I went back and reactivated the line in .bash_profile which enabled zsh ("exec zsh" as the last line of .bash_profile)
Then I submitted the job to the grid, using a command like this:
jsub -N "n" -once -o ~/err/nightly.out -e ~/err/nightly.err ~/grid/jobs/nightly.sh
I did it three ways. First, I used the nightly.sh file as is (
see source). Second, I replaced "source" with "." and third I replaced "source" with "bash". In all three cases, it failed, without even producing an output or error. The nightly.out and nightly.err files were created of course, but were empty.
Next, I added a "#!/bin/bash" shabang and ran it again all three ways.
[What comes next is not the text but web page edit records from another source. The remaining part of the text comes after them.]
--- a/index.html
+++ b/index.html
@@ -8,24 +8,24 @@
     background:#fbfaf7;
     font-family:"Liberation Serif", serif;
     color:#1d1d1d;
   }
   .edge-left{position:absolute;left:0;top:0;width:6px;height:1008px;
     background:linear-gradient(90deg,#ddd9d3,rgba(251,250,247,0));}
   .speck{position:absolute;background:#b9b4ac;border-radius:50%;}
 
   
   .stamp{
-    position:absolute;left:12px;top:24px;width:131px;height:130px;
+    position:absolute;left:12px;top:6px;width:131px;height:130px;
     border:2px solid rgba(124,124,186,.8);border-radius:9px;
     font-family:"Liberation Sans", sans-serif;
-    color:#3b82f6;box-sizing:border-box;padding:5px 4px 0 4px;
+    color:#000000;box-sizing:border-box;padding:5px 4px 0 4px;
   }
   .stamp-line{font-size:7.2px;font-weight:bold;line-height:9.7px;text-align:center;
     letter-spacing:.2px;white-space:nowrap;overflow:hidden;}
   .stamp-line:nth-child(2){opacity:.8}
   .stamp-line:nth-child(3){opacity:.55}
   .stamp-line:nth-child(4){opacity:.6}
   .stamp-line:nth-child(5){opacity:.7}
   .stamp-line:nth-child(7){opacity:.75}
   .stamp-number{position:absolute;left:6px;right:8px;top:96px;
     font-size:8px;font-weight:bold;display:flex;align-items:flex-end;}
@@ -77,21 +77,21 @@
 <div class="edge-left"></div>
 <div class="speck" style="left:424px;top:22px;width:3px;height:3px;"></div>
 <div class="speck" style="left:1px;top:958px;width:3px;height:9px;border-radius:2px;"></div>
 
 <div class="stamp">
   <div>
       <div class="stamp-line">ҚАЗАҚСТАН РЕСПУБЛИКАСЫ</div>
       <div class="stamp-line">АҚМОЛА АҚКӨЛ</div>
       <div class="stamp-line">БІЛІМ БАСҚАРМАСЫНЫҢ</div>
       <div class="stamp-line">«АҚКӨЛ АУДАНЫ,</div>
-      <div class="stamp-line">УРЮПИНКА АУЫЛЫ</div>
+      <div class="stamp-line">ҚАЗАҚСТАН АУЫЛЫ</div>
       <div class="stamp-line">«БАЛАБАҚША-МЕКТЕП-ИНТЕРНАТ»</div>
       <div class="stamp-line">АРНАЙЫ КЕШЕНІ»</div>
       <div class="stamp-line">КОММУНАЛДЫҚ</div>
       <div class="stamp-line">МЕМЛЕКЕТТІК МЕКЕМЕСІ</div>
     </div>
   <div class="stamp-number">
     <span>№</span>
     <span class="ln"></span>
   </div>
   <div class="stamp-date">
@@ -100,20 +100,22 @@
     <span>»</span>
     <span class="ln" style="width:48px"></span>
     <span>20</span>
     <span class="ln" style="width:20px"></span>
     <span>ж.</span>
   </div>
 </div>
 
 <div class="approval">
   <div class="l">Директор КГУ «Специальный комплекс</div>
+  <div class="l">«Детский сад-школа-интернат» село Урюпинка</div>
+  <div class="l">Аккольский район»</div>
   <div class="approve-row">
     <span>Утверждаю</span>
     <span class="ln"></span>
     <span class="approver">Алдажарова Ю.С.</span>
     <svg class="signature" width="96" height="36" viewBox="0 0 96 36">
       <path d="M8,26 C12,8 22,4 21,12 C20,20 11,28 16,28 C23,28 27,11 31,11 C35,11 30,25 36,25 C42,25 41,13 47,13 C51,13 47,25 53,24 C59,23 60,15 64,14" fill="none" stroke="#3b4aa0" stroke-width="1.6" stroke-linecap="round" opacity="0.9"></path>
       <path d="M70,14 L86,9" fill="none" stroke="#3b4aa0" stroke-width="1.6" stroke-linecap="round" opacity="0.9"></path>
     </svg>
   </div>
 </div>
Result was the same.
Running qstat many times shows that the job gets into a queued state ("qw") and after a few seconds, it goes into the run state ("r") and immediately stops.
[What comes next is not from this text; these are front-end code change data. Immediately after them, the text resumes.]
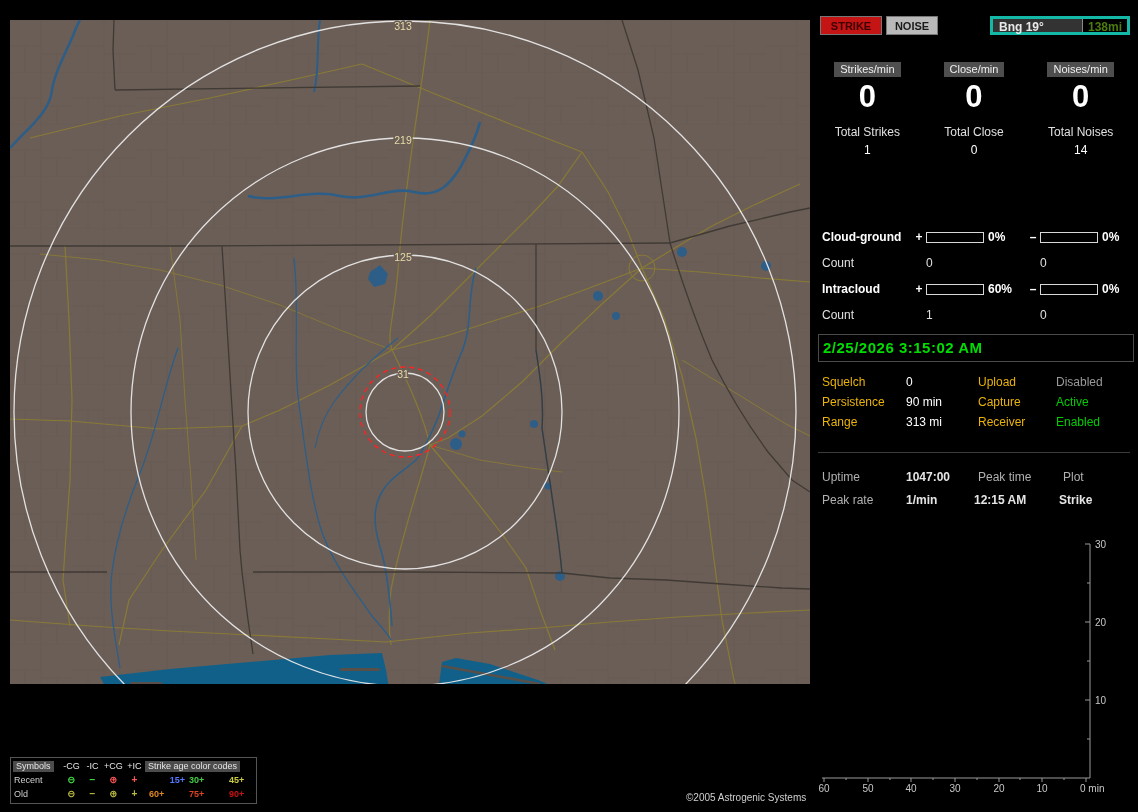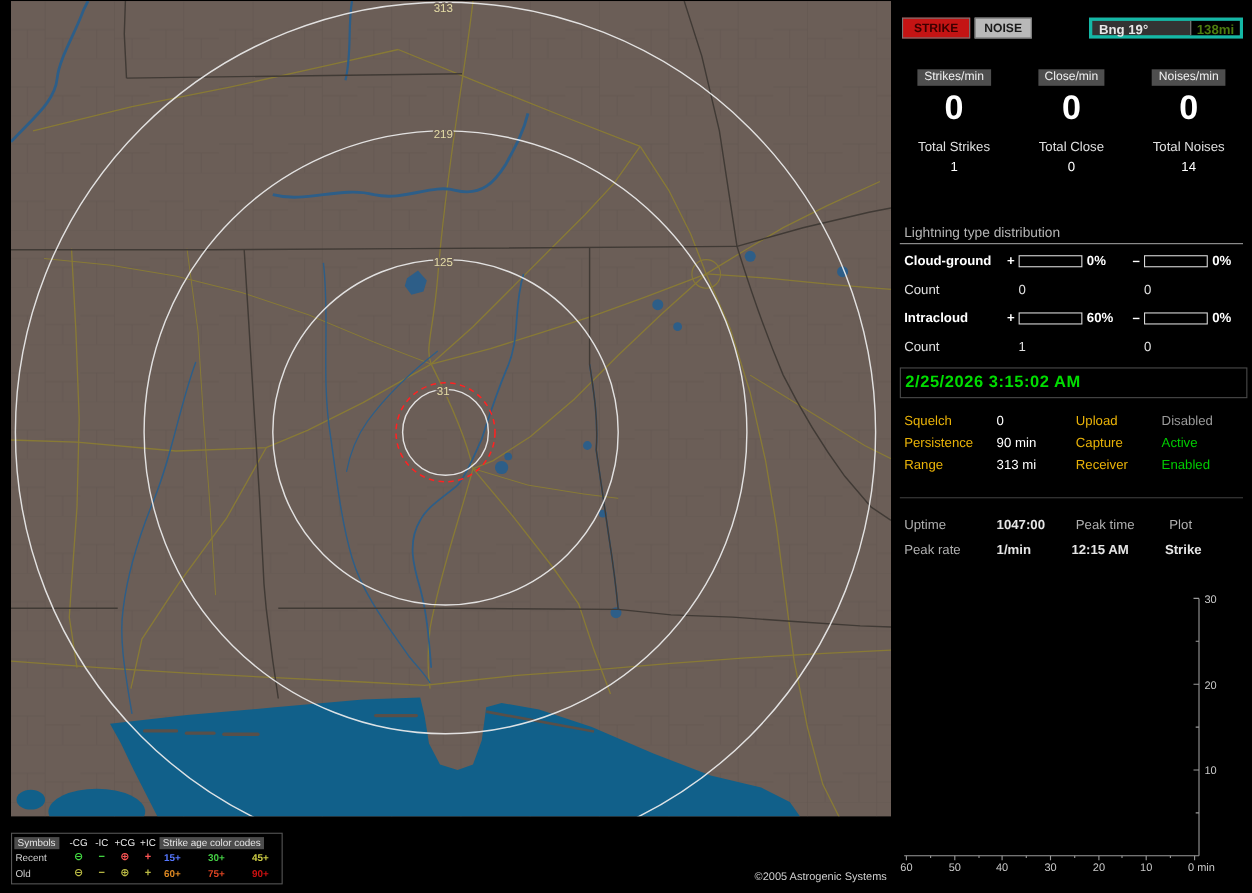--- a/index.html
+++ b/index.html
@@ -2,21 +2,21 @@
 <html><head>
 <meta charset="utf-8">
 <style>
   html,body{margin:0;padding:0;background:#000;}
   .screen{position:relative;width:1138px;height:812px;background:#000;overflow:hidden;
           font-family:"Liberation Sans","DejaVu Sans",sans-serif;color:#e8e8e8;}
   svg{display:block;}
   svg text{font-family:"Liberation Sans","DejaVu Sans",sans-serif;}
 
   
-  .map-view{position:absolute;left:10px;top:1px;width:800px;height:741px;overflow:hidden;background:#6b5e57;}
+  .map-view{position:absolute;left:10px;top:20px;width:800px;height:664px;overflow:hidden;background:#6b5e57;}
   .copyright{position:absolute;left:686px;top:792px;font-size:10px;color:#d0d0d0;}
 
   
   .legend{position:absolute;left:10px;top:757px;width:247px;height:47px;background:#000;
           border:1px solid #555;font-size:9px;color:#ddd;padding:1px 2px;box-sizing:border-box;}
   .lg-row{display:grid;grid-template-columns:48px 21px 21px 21px 21px 1fr;align-items:center;height:14px;}
   .lg-chip{background:#4c4c4c;color:#e5e5e5;padding:0 3px;height:11px;line-height:11px;display:inline-block;}
   .lg-colhdr{text-align:center;color:#e5e5e5;}
   .lg-label{color:#cfcfcf;padding-left:1px;}
   .lg-sym{text-align:center;font-size:10px;font-weight:bold;line-height:10px;}
@@ -183,21 +183,21 @@
       <span class="lg-colhdr">+IC</span>
       <span><span class="lg-chip">Strike age color codes</span></span>
     </div>
     <div class="lg-row">
       <span class="lg-label">Recent</span>
       <span class="lg-sym" style="color: rgb(68, 221, 68);">⊖</span>
       <span class="lg-sym" style="color: rgb(68, 221, 68);">−</span>
       <span class="lg-sym" style="color: rgb(255, 85, 85);">⊕</span>
       <span class="lg-sym" style="color: rgb(255, 85, 85);">+</span>
       <span class="lg-ages">
-        <span style="color: rgb(85, 119, 255);">15+</span>
+        <span style="color: rgb(85, 119, 255); text-align: right;">15+</span>
         <span style="color: rgb(68, 204, 68);">30+</span>
         <span style="color: rgb(204, 204, 68);">45+</span>
       </span>
     </div>
     <div class="lg-row">
       <span class="lg-label">Old</span>
       <span class="lg-sym" style="color: rgb(187, 187, 68);">⊖</span>
       <span class="lg-sym" style="color: rgb(187, 187, 68);">−</span>
       <span class="lg-sym" style="color: rgb(187, 187, 68);">⊕</span>
       <span class="lg-sym" style="color: rgb(187, 187, 68);">+</span>
@@ -236,21 +236,20 @@
         <div class="total-value">0</div>
       </div>
       <div class="counter">
         <span class="chip">Noises/min</span>
         <div class="big">0</div>
         <div class="total-label">Total Noises</div>
         <div class="total-value">14</div>
       </div>
     </div>
 
-    <div class="dist-title">Lightning type distribution</div>
 
     <div class="dist-block">
 
       <span class="lbl">Cloud-ground</span>
       <span class="sign">+</span>
       <span class="bar"><span class="fill" style="width: 0%; background-color: rgb(238, 95, 158);"></span></span>
       <span class="pct">0%</span>
       <span class="sign">–</span>
       <span class="bar"><span class="fill" style="width: 0%; background-color: rgb(238, 95, 158);"></span></span>
       <span class="pct">0%</span>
Removing the "exec zsh" command from .bash_profile will make things work again.
Finally, I decided maybe the problem is that zsh is available for me, but not on the grid. So I change the .bash_profile ending from a single "exec zsh" command to this:
if [ -f /usr/bin/zsh ]; then
zsh
fi
Under this config, jobs on the grid worked, and when I used "become" to login as my tool, I ended with zsh. Obviously, I am happy with this workaround. But I am still curious as to the root cause.
Is it really that zsh is not available on the grid, and the grid tries to replicate my environment first and reaches the "exec zsh" command and falls apart somehow?